|"ASW12-061" by TrishaLyn is licensed under CC BY-ND 2.0|
Just to further emphasize that some of the worst offenders when it comes to the spreading anti-exotic pet rhetoric are exotic pet owners themselves, I need to discuss the problem of those people who exhibit exotic animals for ‘educational purposes’. I would guess that around 90% of the time these people, many whom have purchased these exotic animals and own them in their homes, will tell people some version of the following:
- These don’t make good pets
- They are not pets
- They are ambassadors for their species
Now, I’m all for discouraging people from obtaining pets they are not prepared for. Unfortunately much of the general public sees tame exotic animals and assume those species will behave like the standard golden retriever or tame housecat. When people like this get exotic animals and it doesn’t work out, this fuels the perception that no one should have them as pets. Many of these former owners resent their negative experience and often join animal rights radicals under the perception that if they failed, there’s no way anyone else can be doing well with their exotics.

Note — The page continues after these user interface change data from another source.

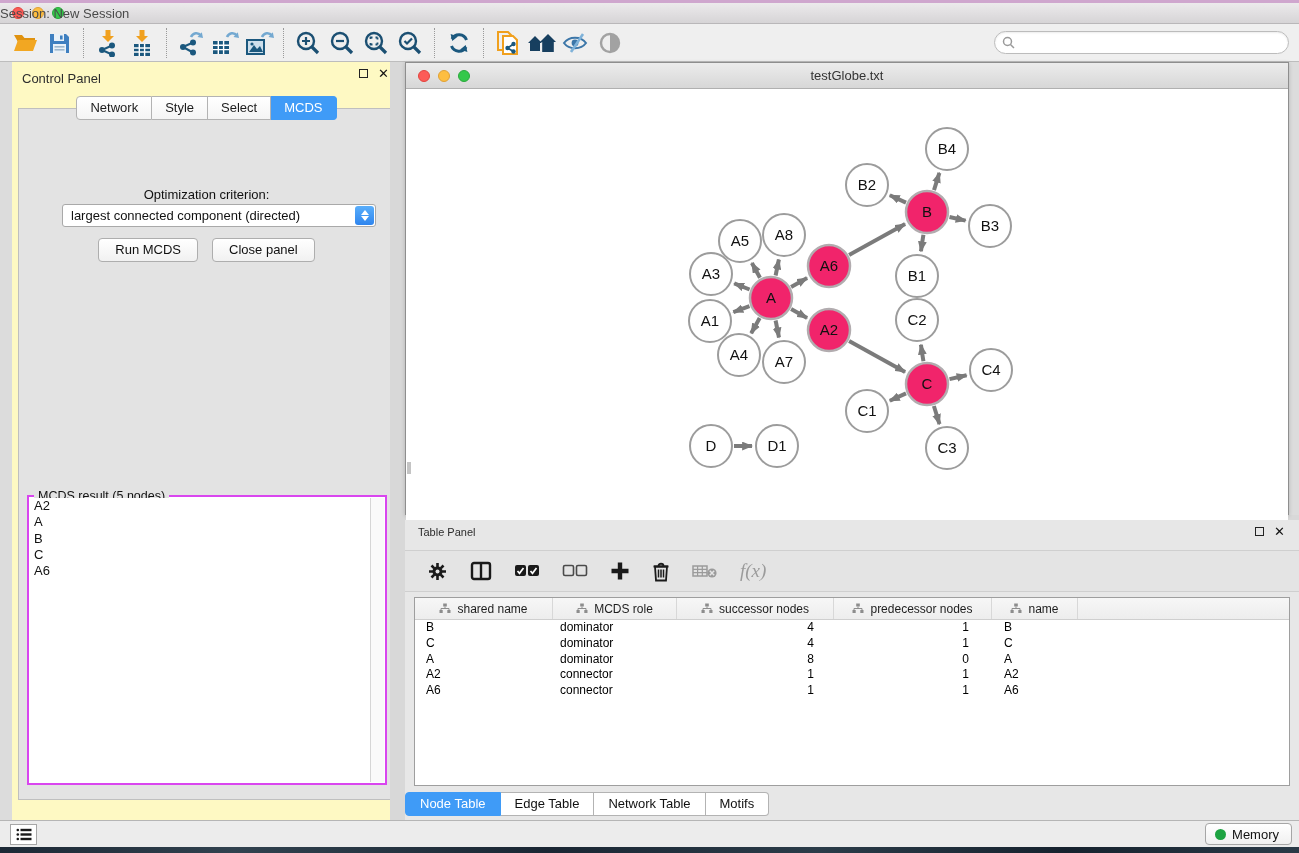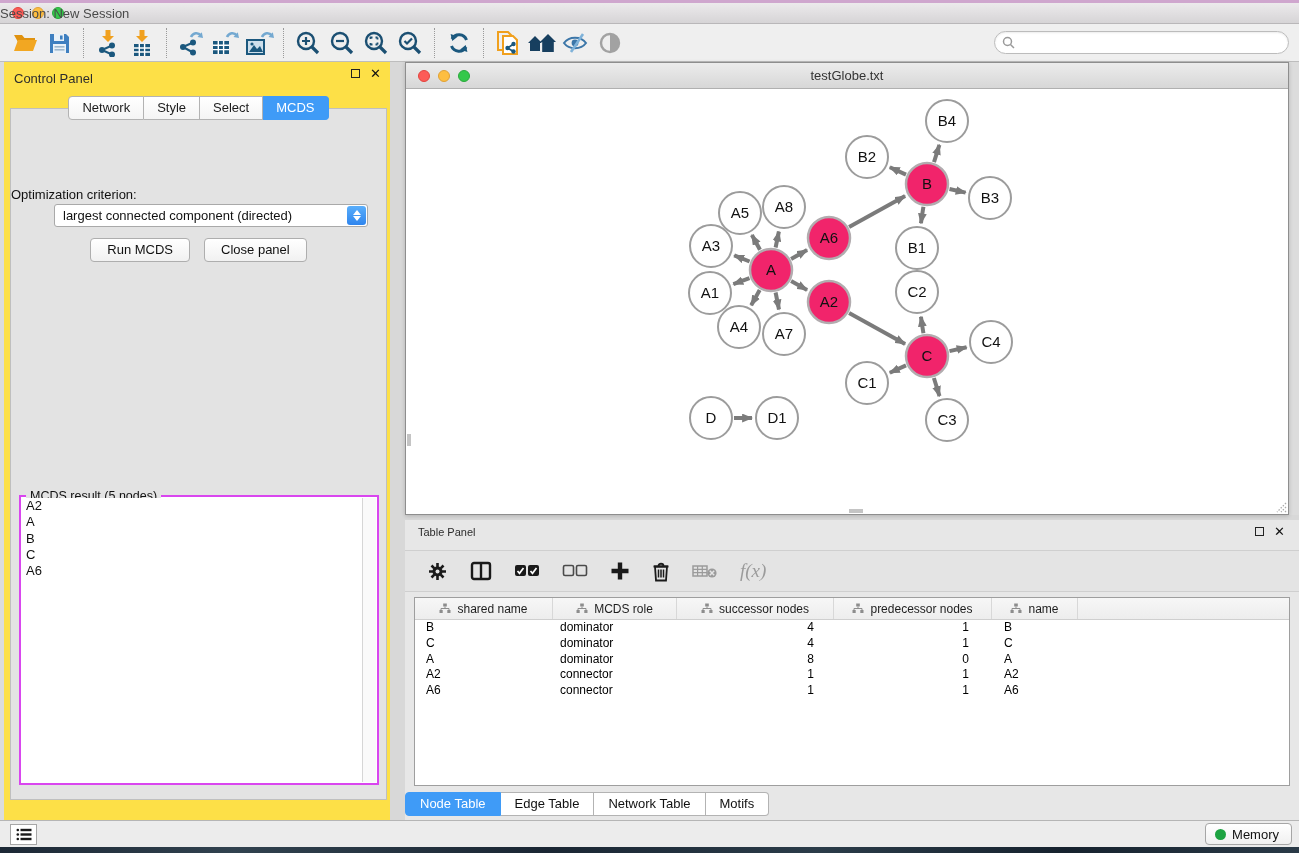"Control Panel" .control-panel { background: #fde047 -> #fef9c3; left: 4px -> 12px }
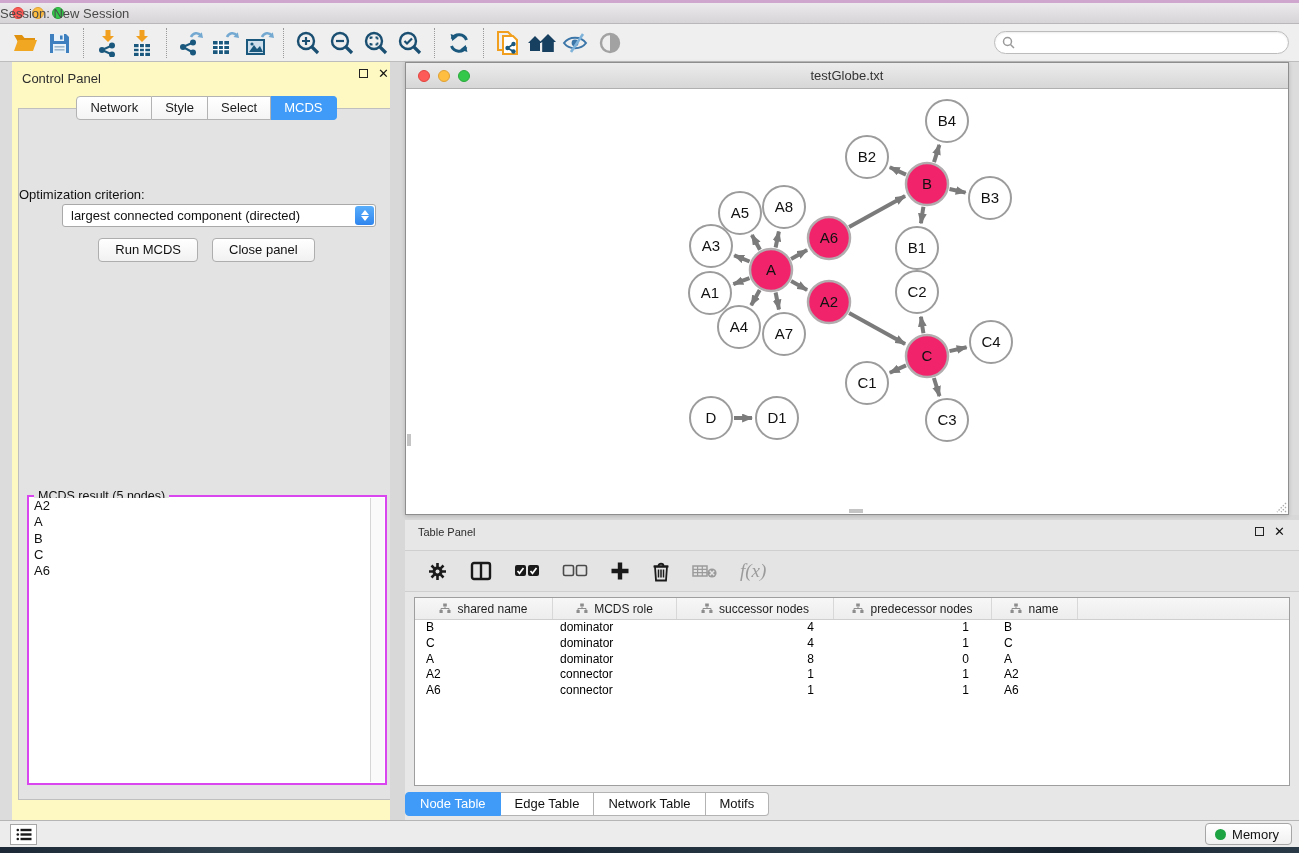"B4" .net-canvas { margin-top: none -> 28px }
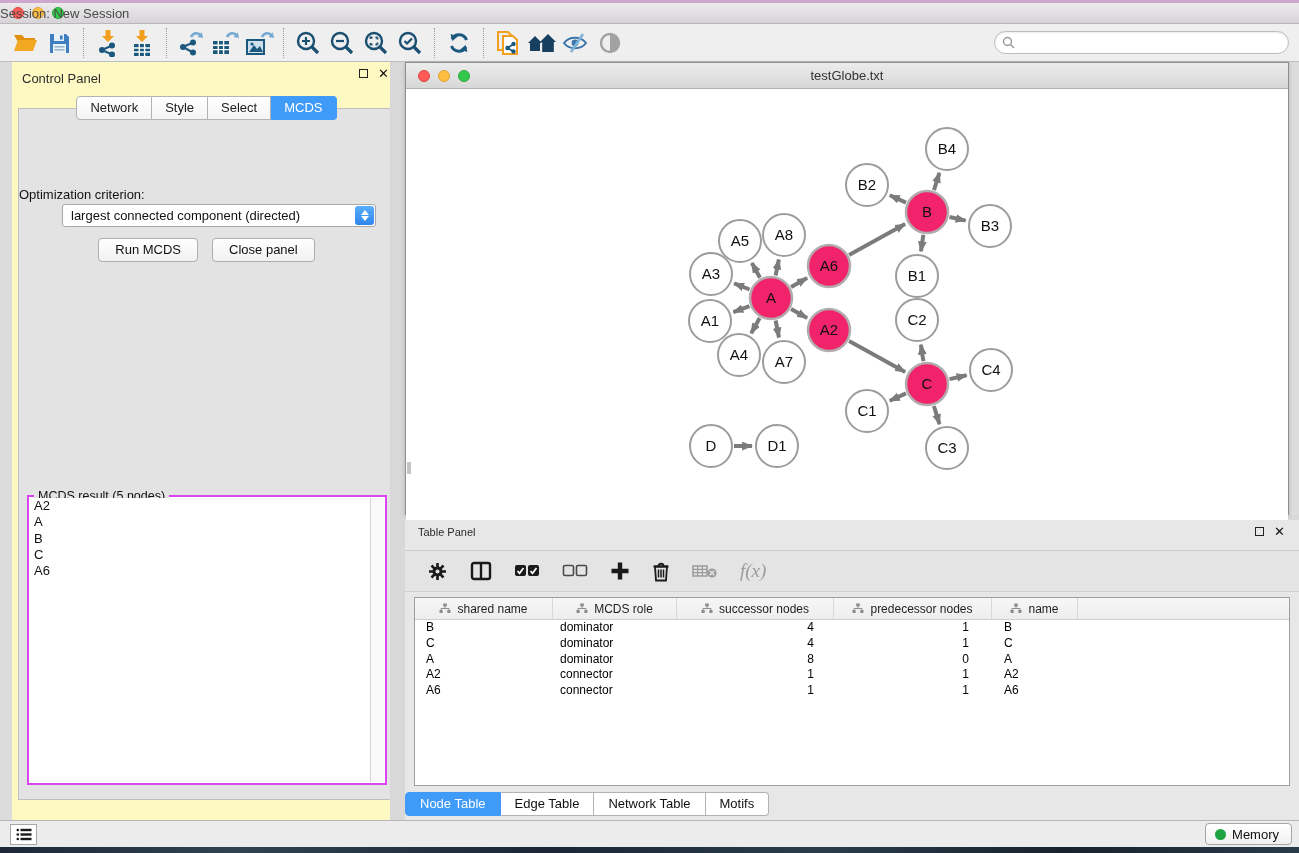"Optimization criterion:" .opt-label { text-align: none -> center }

As imperative as it is to never promote certain animals as pets, making the generalization that no one can or should keep a certain species as a pets is undoubtedly harmful.
The first and most obvious fact staring a rational person in the face is that you are keeping it as a pet, despite the words that are coming out of your mouth. Your warning then has a similar effect to the words of a parent telling their kid to not eat junk food while they gorge on a brownie sundae.
An even more clever thinker might not buy this idea that only ‘qualified’ persons can own these animals when it becomes apparent (in many cases) this animal exhibitor has little credentials and has only applied for a relatively easily obtainable USDA license.
Aside from that hypocrisy, animal ambassador exhibitors cannot escape this truth: presenting a tame animal on a leash is not only promoting that species as a pet, it is misrepresenting that species, which inadvertently affects both the exotic pet trade and educational credibility.
For instance, presenting a tame raccoon or coati on a leash teaches the general public that these animals are calm and ‘dog-like’. It does not represent the other side of how they can be in captivity, and this includes the level of danger they present when they have hormonal outbursts that can result in severe injuries for the owner.
Some ‘educators’ teach these animals to interact with the public, and the most daring of them will even allow people, including small children, to hold these animals.
Essentially, the fate of exotic animal legality often rests in the claws of an untrustworthy non-human.
These are the reasons why it is absurd and nutty for exotic animal exhibitors to talk negatively about the pet trade, when in fact they should be its biggest ally.
If you have a problem with the exotic pet trade, you cannot abide by your values and continue to misrepresent animal behavior which will lead people to perceive these animals as dog-like.
People who present animal ambassadors instead should just stick to the facts, instead of moralizing. For instance, instead of saying “raccoons are not pets”, say “raccoons will be destructive in the home and they can leave you with a serious bite wound”.
You can never go wrong with the facts.
When you agree with the animal rights activists that an animal makes a bad pet it is not good for you, the exotic pet owner. This can result in future legislation blocking you from getting more exotics.